§ Dataset records

-- Opening Marker --

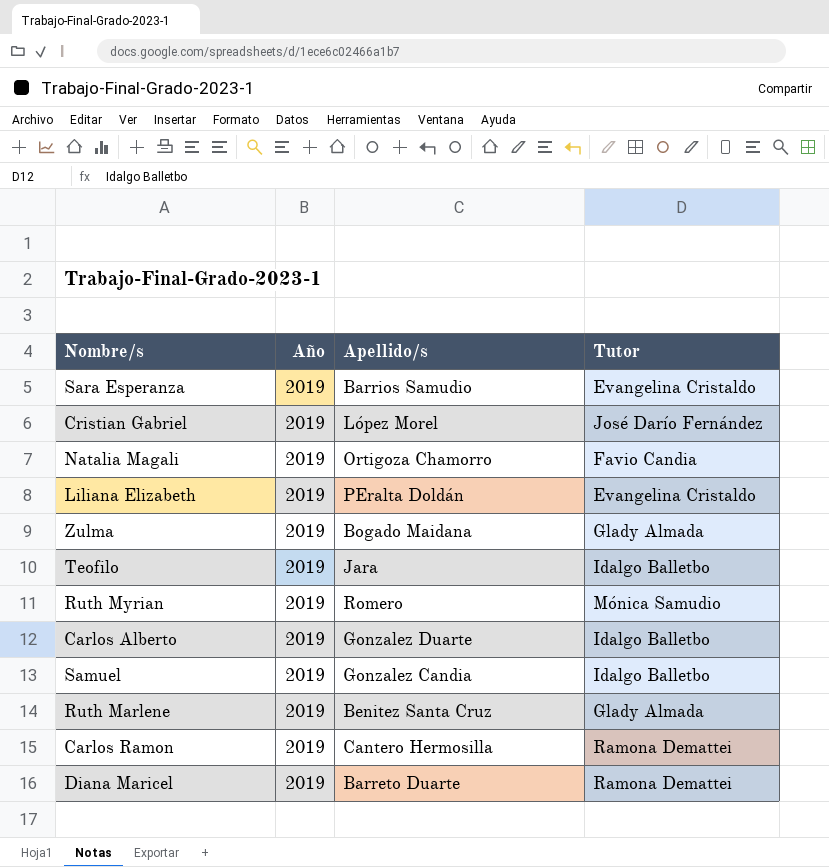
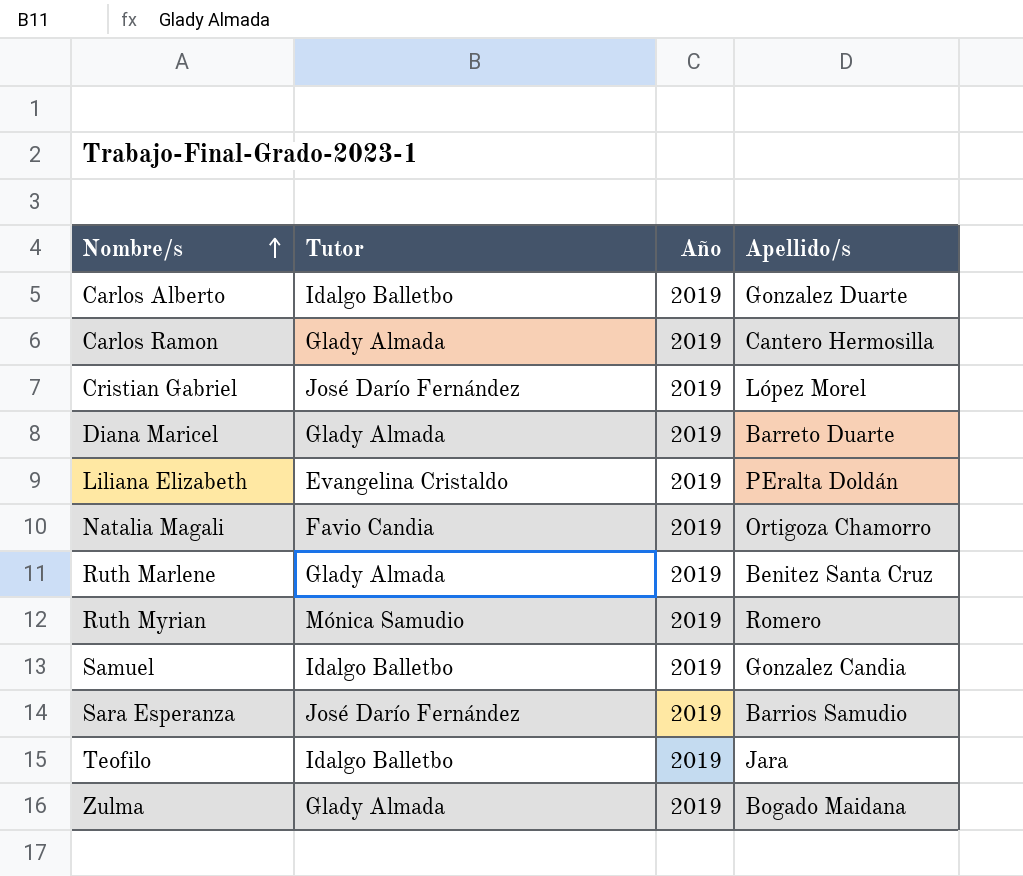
row order: none -> Nombre/s ascending
column Tutor | position: 4 -> 2
Carlos Ramon | Tutor: Ramona Demattei -> Glady Almada
Diana Maricel | Tutor: Ramona Demattei -> Glady Almada
Sara Esperanza | Tutor: Evangelina Cristaldo -> José Darío Fernández

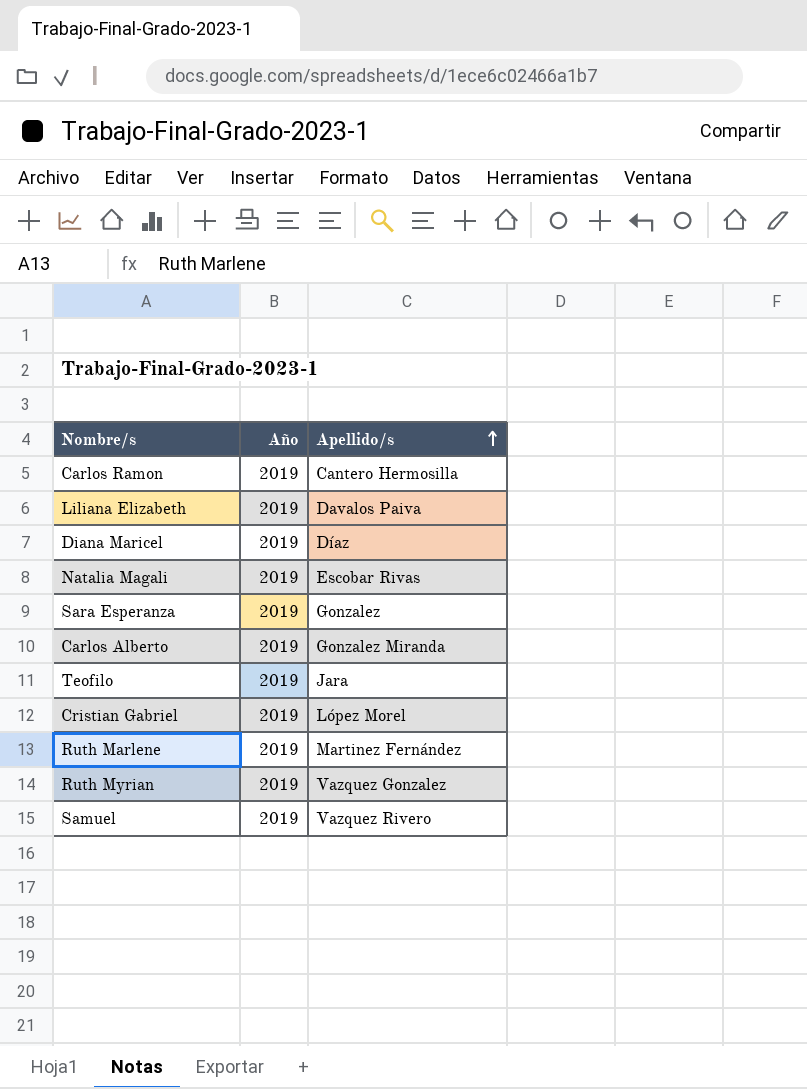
row order: Nombre/s ascending -> Apellido/s ascending
column Tutor | position: 2 -> none
row Zulma: Glady Almada | 2019 | Bogado Maidana -> none
Liliana Elizabeth | Apellido/s: PEralta Doldán -> Davalos Paiva
Diana Maricel | Apellido/s: Barreto Duarte -> Díaz
Natalia Magali | Apellido/s: Ortigoza Chamorro -> Escobar Rivas
Sara Esperanza | Apellido/s: Barrios Samudio -> Gonzalez
Carlos Alberto | Apellido/s: Gonzalez Duarte -> Gonzalez Miranda
Ruth Marlene | Apellido/s: Benitez Santa Cruz -> Martinez Fernández
Ruth Myrian | Apellido/s: Romero -> Vazquez Gonzalez
Samuel | Apellido/s: Gonzalez Candia -> Vazquez Rivero

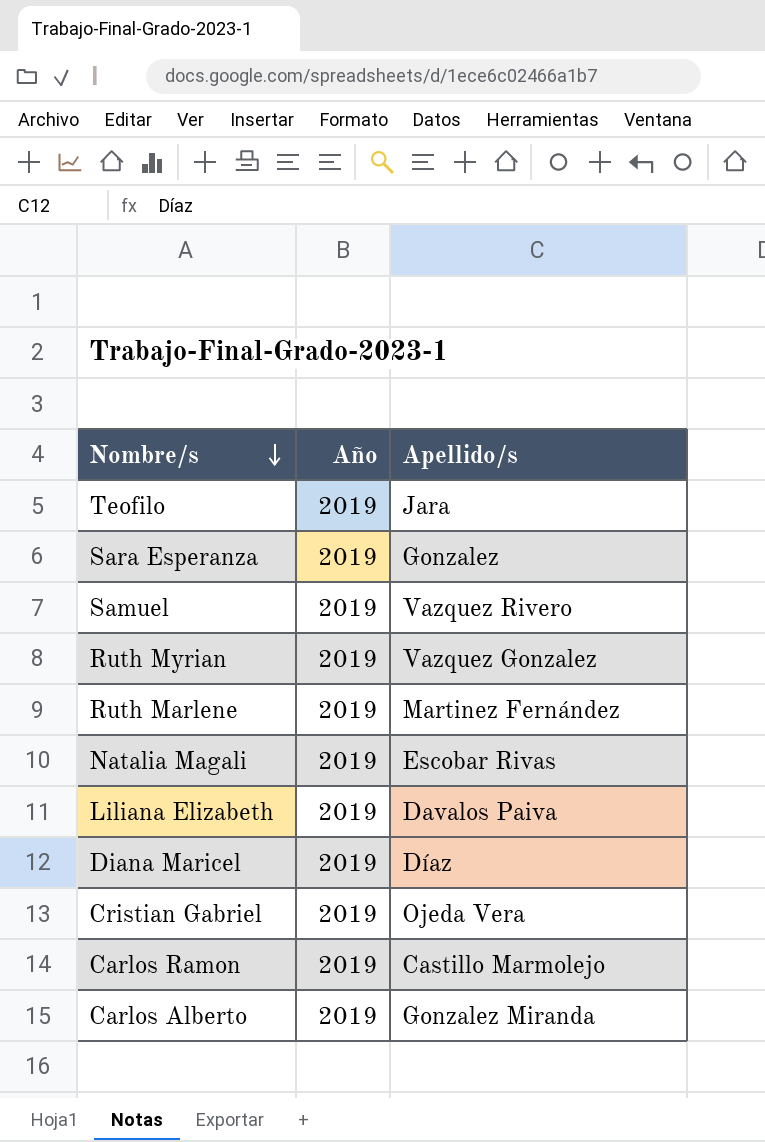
row order: Apellido/s ascending -> Nombre/s descending
Cristian Gabriel | Apellido/s: López Morel -> Ojeda Vera
Carlos Ramon | Apellido/s: Cantero Hermosilla -> Castillo Marmolejo

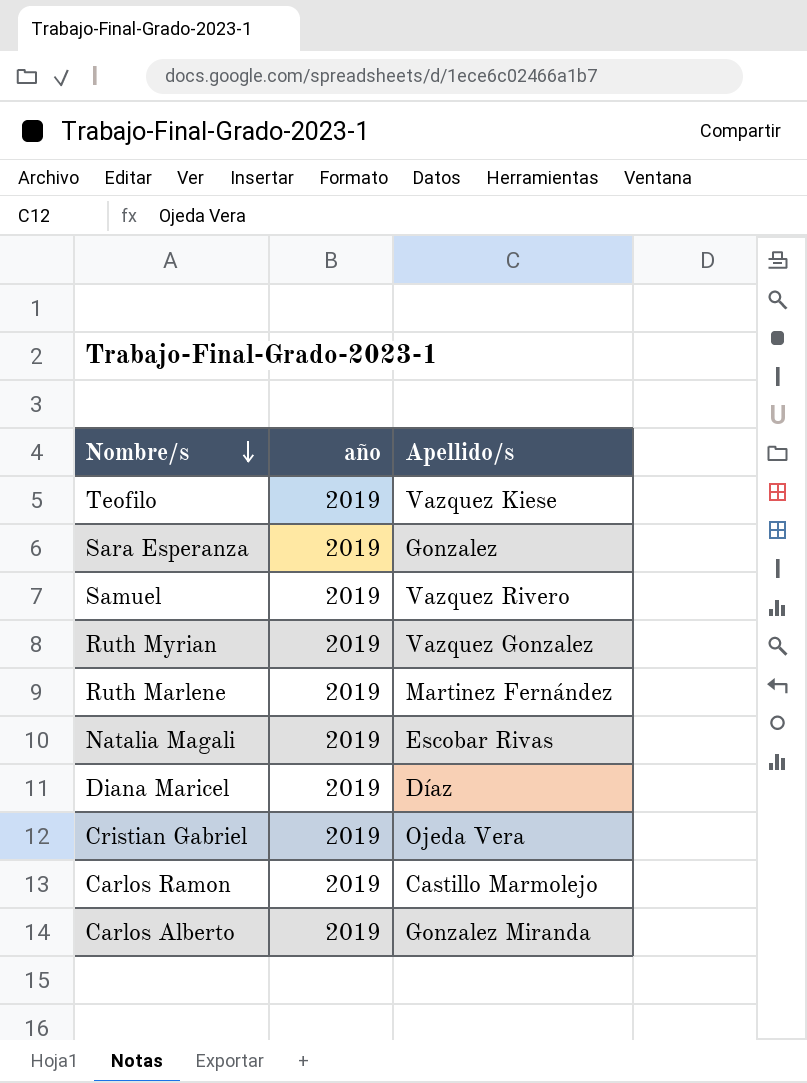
column name: Año -> año
row Liliana Elizabeth: 2019 | Davalos Paiva -> none
Teofilo | Apellido/s: Jara -> Vazquez Kiese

-- Closing Marker --

§ Description of the task
Copy out the lines of the data where the string "Maricel" occurs.

§ Answer space
Diana Maricel | Tutor: Ramona Demattei -> Glady Almada
Diana Maricel | Apellido/s: Barreto Duarte -> Díaz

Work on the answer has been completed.